=== Task to complete ===
The reply needs the lines from the one containing "в области регулирования" through the end of the material, each repeated exactly, and no pictures.

=== Excerpted records ===
»»

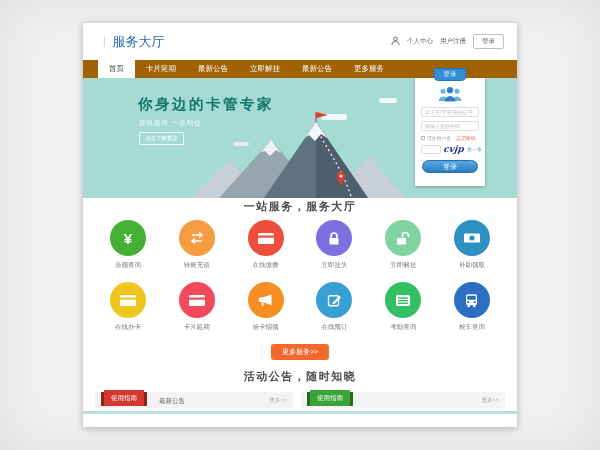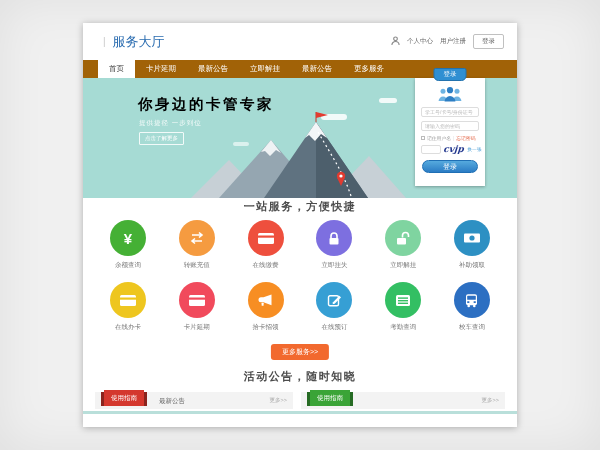"你身边的卡管专家" .hero-title { color: #000000 -> #0f766e }
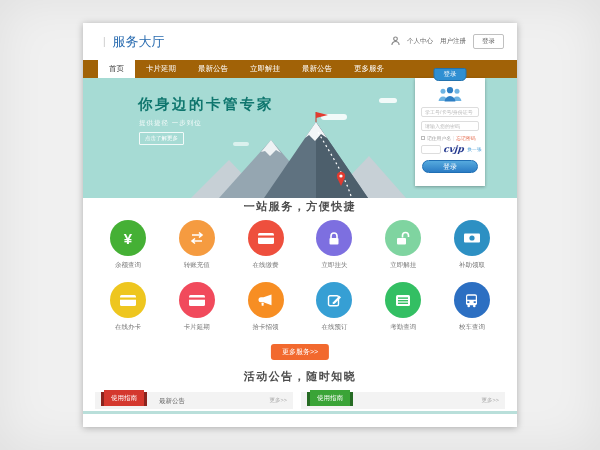"一站服务，方便快捷" h2.svc-heading { text: 方便快捷 -> 服务大厅 }
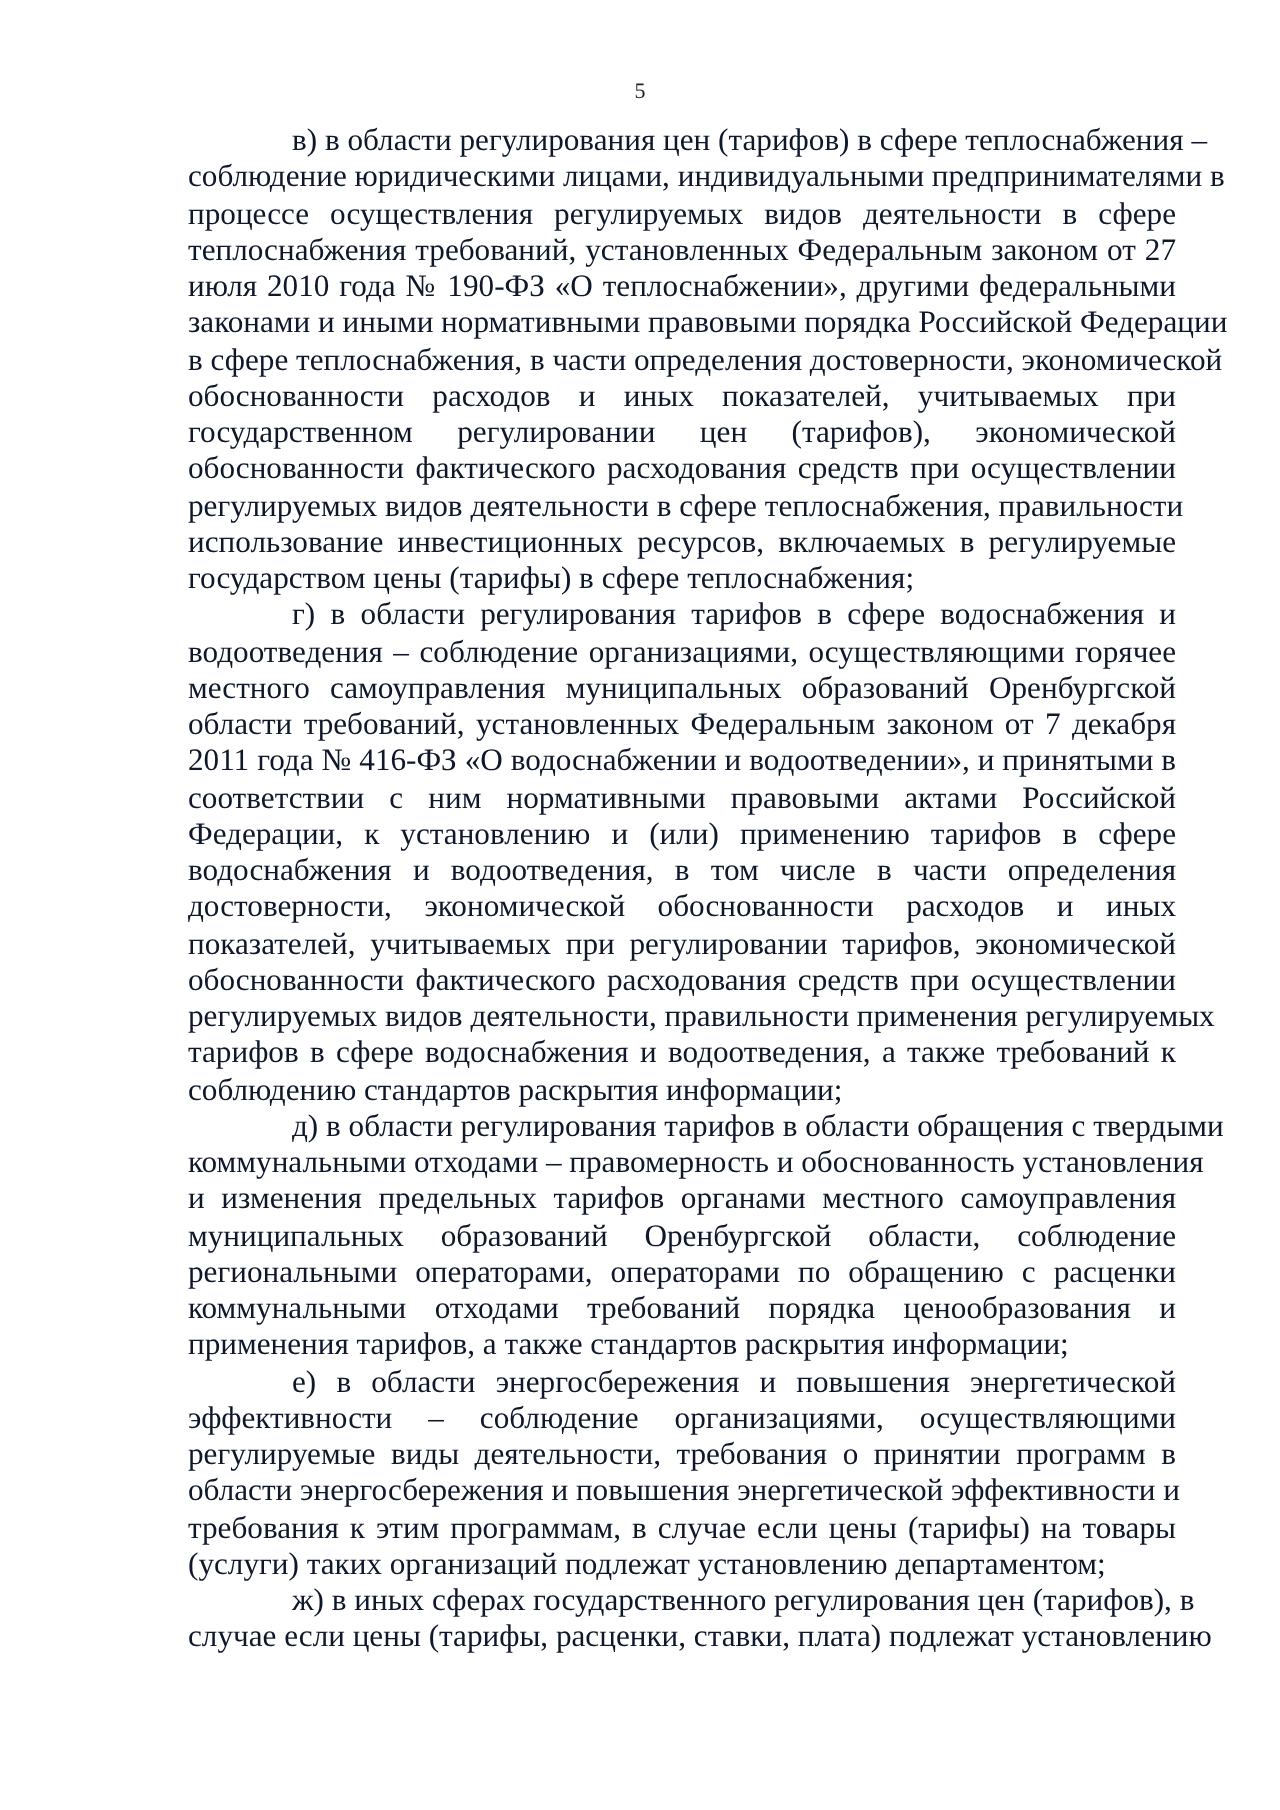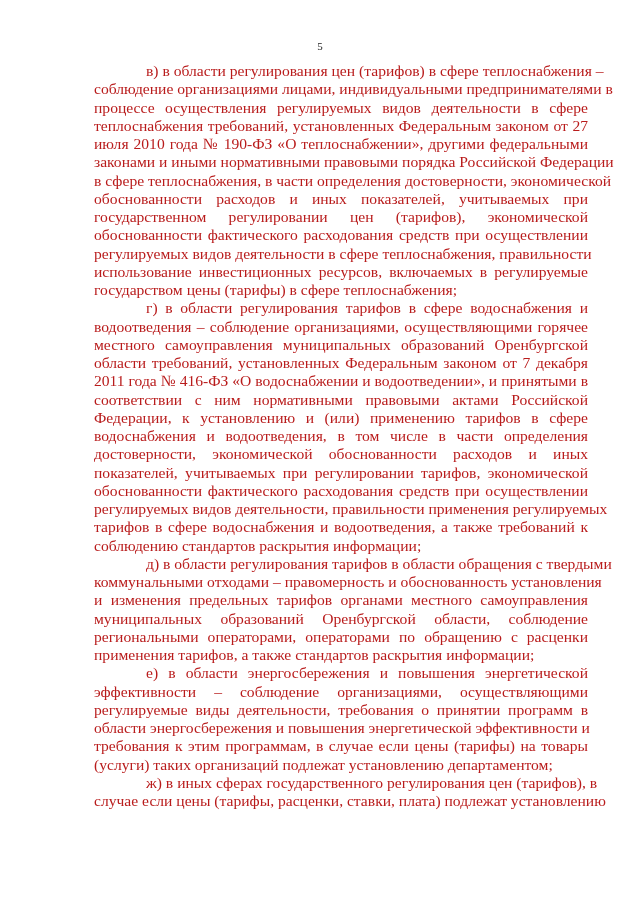"в) в области регулирования цен" .body { color: #b91c1c -> #0f172a }
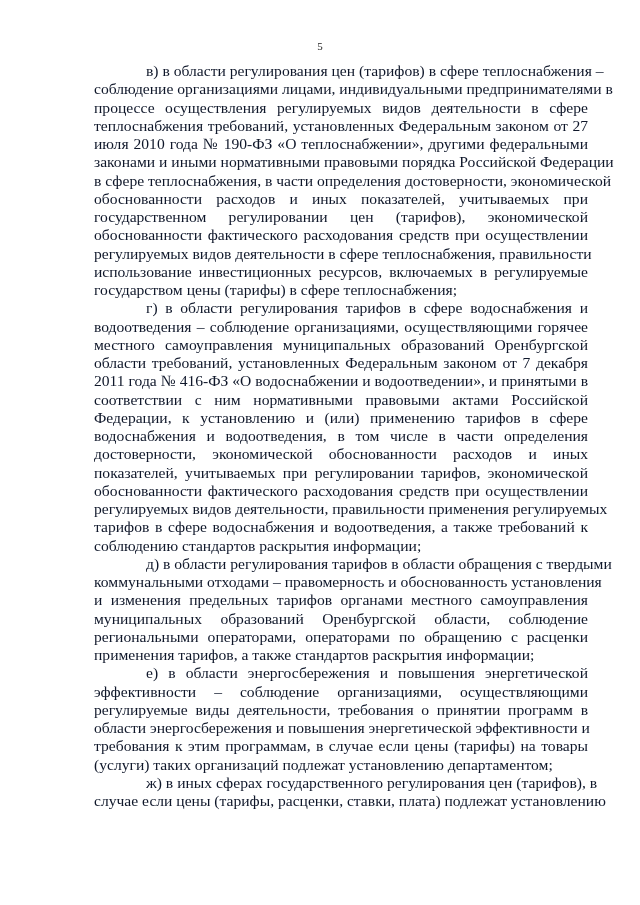"соблюдение организациями лицами," span.line { text: организациями -> юридическими }
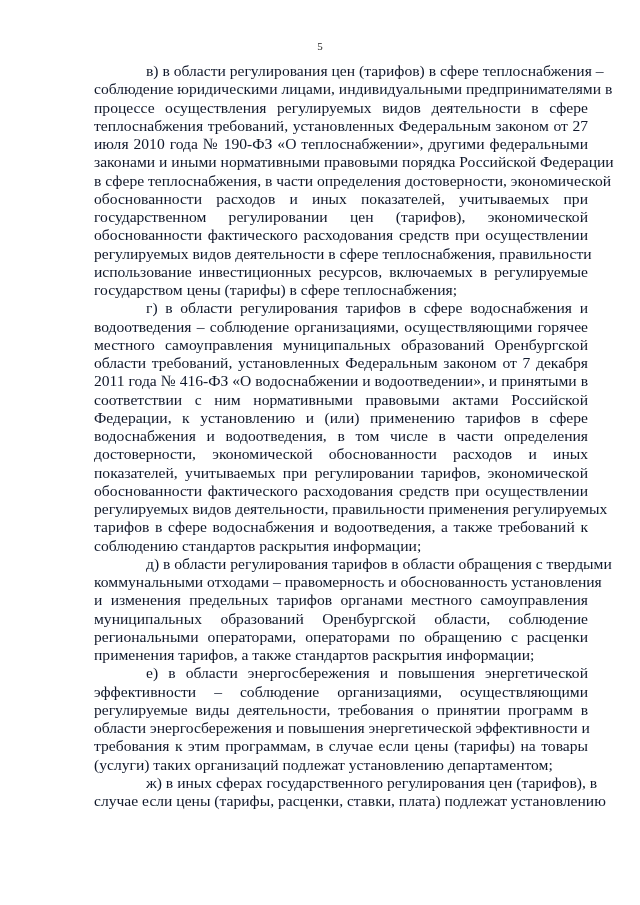"коммунальными отходами требований" span.line { html: none -> <span>коммунальными отходами требований порядка ценообразования и</span> }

««

=== Exercise output ===
"в) в области регулирования цен" .body { color: #b91c1c -> #0f172a }
"соблюдение организациями лицами," span.line { text: организациями -> юридическими }
"коммунальными отходами требований" span.line { html: none -> <span>коммунальными отходами требований порядка ценообразования и</span> }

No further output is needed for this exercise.